Plaintiff alleges that "climate change" has been "a central focus of consumers' anxiety about the future" that "driv[es] consumer choices" concerning "transportation and energy alternatives." Compl. ¶ 1. Plaintiff cites to a December 2019 Harris Poll in which "more than half of U.S. adults said climate change is the most important issue facing society today; 6 in 10 reported changing their habits to reduce their contribution to climate change, including becoming more reliant on renewable energy sources." Id. ¶ 21. Plaintiff has previously alleged "there is near universal consensus that global warming is primarily caused, or at least accelerated, by the burning of fossil fuels, which emits greenhouse gases like carbon dioxide and methane into the atmosphere." City of New York v. Chevron Corp. et al., 993 F.3d 81, 86 (2d Cir. 2021); see City of New York v. BP P.L.C. et al., 325 F. Supp. 3d 466, 468 (S.D.NY 2018) (the City alleged "[c]limate science clearly demonstrates that the burning of fossil fuels is the primary cause of climate change"); see also State v. BP Am. Inc. et al., No. N20c-09-097 MMJ, 2024 WL 98888 at *19 (Del. Super. Ct. Jan. 9, 2024) ("the general public had knowledge of or had access to information about the disputes, regarding the existence of climate change and effects, decades prior to the expiration of the five-year limitations period"); Mayor & City Council of Baltimore v. BP p.l.c. et al, 24-C-18-004219, Slip Op. at 34 (MD Cir. Ct. July 10, 2024) (holding that plaintiff's claims were time-barred where "[i]nformation as to [d]efendants' alleged misleading statements and false representations, true or not, was admittedly known by Baltimore years before 2015").

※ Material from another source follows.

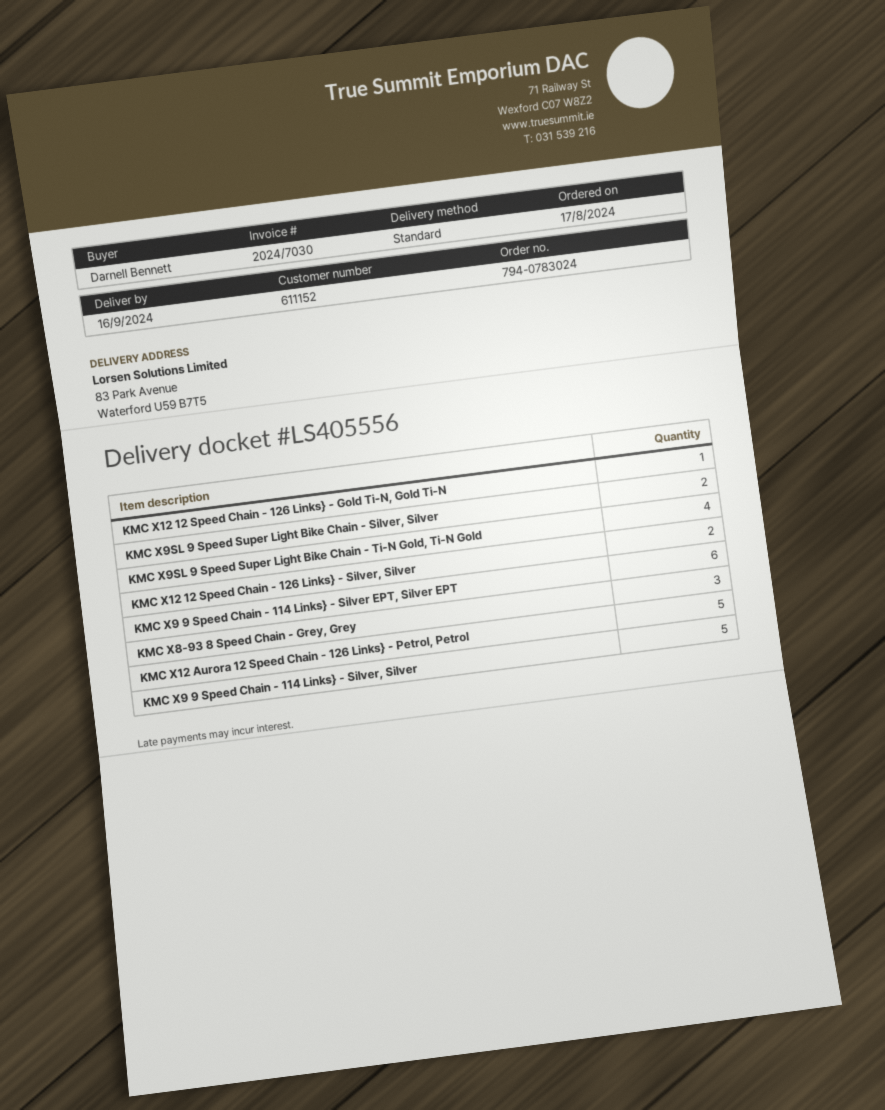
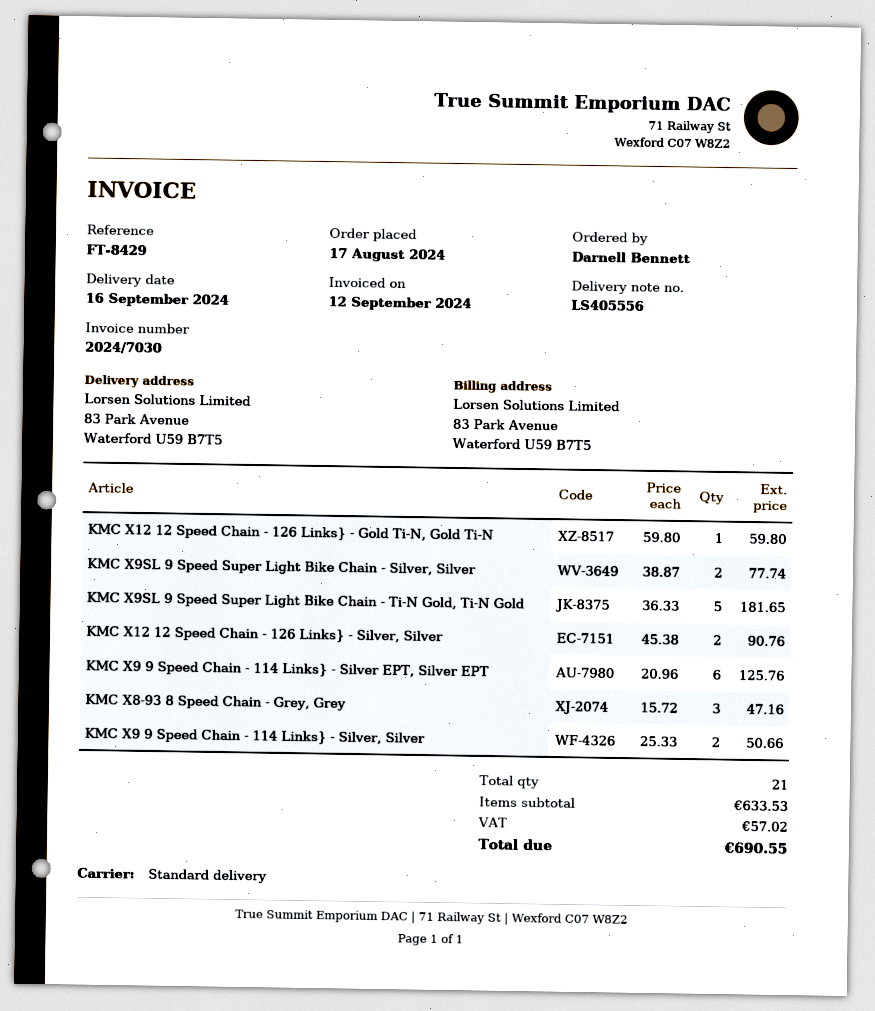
KMC X9SL 9 Speed Super Light Bike Chain - Ti-N Gold, Ti-N Gold: 4 -> 5
KMC X12 Aurora 12 Speed Chain - 126 Links} - Petrol, Petrol: 5 -> none
KMC X9 9 Speed Chain - 114 Links} - Silver, Silver: 5 -> 2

The City cannot have it both ways by, on one hand, asserting that consumers are aware of and commercially sensitive to the fact that fossil fuels cause climate change, and, on the other hand, that the same consumers are being duped by Defendants' failure to disclose that their fossil fuel products emit greenhouse gases that contribute to climate change. In this respect, the City's allegation that Defendants "conceal the central role of fossil fuels in causing climate change" is not cognizable where the City has otherwise conceded widespread public awareness of this information. See Compl. ¶ 37.
Moreover, the alleged product greenwashing statements are inactionable for independent reasons. First, certain of the alleged statements (see App. 2(a), (b), (c), (d), 4(a), 6(a)) are distortions of statements that have been taken out of context and Plaintiff does not—and cannot—allege that each statement when viewed "in light of its context on the product label or advertisement as a whole" is misleading to the reasonable consumer. Fink v. Time Warner Cable, 714 F.3d 739, 742 (2d Cir. 2013) ("in determining whether a reasonable consumer would have been misled by a particular advertisement, context is crucial"); Lee, 2023 WL 2711825, at *6; Gordon, 2022 WL 836773, at *11. By way of example, the following comparisons highlight the discrepancies between the alleged statement and the statement in its context:
Second, certain of the alleged product greenwashing statements are inactionable under consumer protection statutes because they constitute statements of aspiration, opinion, or puffery (e.g., photograph of a mountain sunrise with trees, "better than ordinary fuels," "take you further," "breakthrough formulation," "created to let you drive cleaner, smarter and longer," "Our Best Fuel Ever"). See Dwyer v. Allbirds, Inc., 598 F.Supp.3d 137, 153—154 (S.D.NY 2022) (depictions of "happy" sheep in "pastoral settings" and the statement "Our Sheep Live the Good Life" are classic, nonactionable puffery); Steinmetz v. Energy Automation Sys., Inc., 2014 WL 1386954, at *14 (NY Sup. Ct. Apr. 7, 2014) ("statements constituting opinion or puffery are protected against both statutory trade practices and false advertising claims"); see also Gomez-Jimenez v. NY Law School, 103 AD3d 13, 17 (1st Dept. 2012) ("a party does not violate GBL 349 by simply publishing truthful information and allowing consumers to make their own assumptions about the nature of the information"). No reasonable consumer would be misled by these subjective, non-specific, and vague statements to believe that the use of the Invigorate, Shell V-Power® NiTRO+, or Synergy fuel products does not contribute to climate change.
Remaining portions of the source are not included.